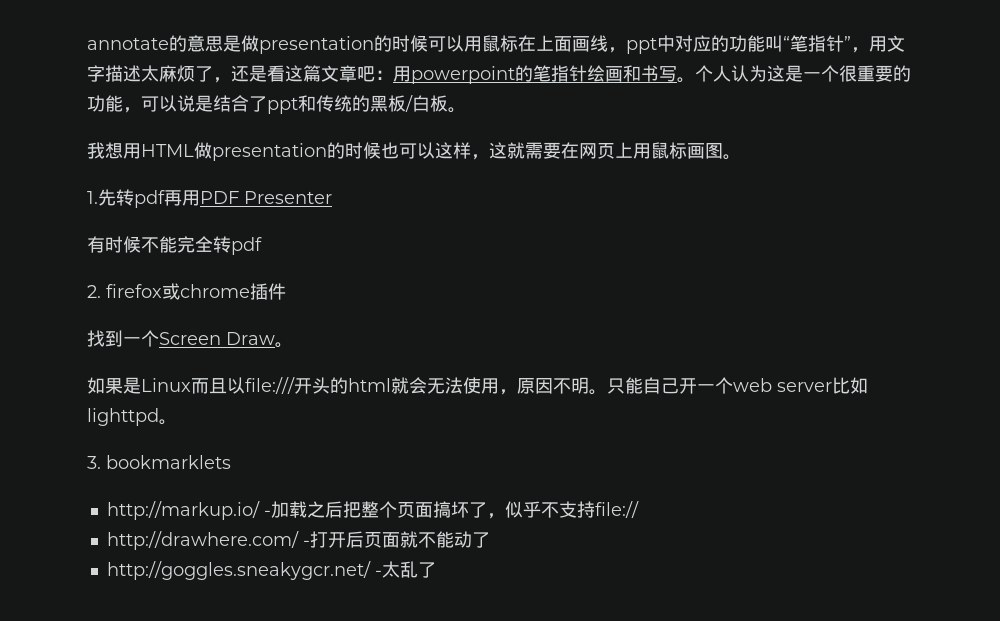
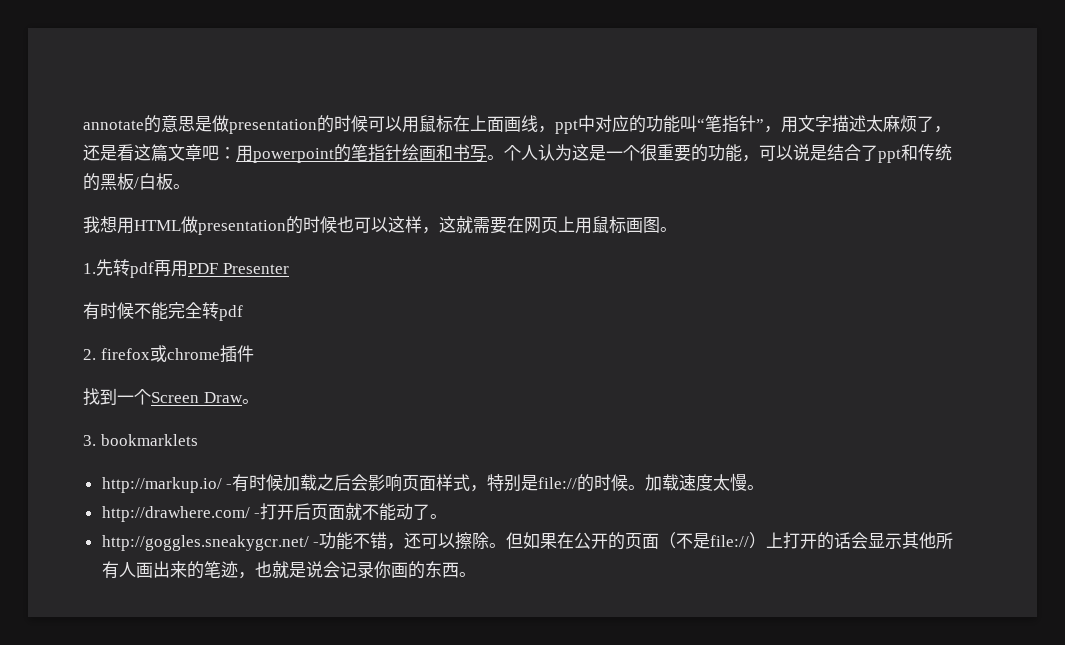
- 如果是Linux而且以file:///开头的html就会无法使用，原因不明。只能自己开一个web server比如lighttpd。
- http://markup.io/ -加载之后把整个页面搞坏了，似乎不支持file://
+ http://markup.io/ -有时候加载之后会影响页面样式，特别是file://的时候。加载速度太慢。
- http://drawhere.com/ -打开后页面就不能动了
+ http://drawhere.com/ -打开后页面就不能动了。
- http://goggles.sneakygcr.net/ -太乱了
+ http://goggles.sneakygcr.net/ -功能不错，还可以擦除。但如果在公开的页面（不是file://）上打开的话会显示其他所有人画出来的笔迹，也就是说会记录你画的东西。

The problem: Please quote exactly the lines from the one containing "- http://goggles.sneakygcr.net/ -太乱了" through the last line of the records above, both included, and nothing else.

Written reply:
- http://goggles.sneakygcr.net/ -太乱了
+ http://goggles.sneakygcr.net/ -功能不错，还可以擦除。但如果在公开的页面（不是file://）上打开的话会显示其他所有人画出来的笔迹，也就是说会记录你画的东西。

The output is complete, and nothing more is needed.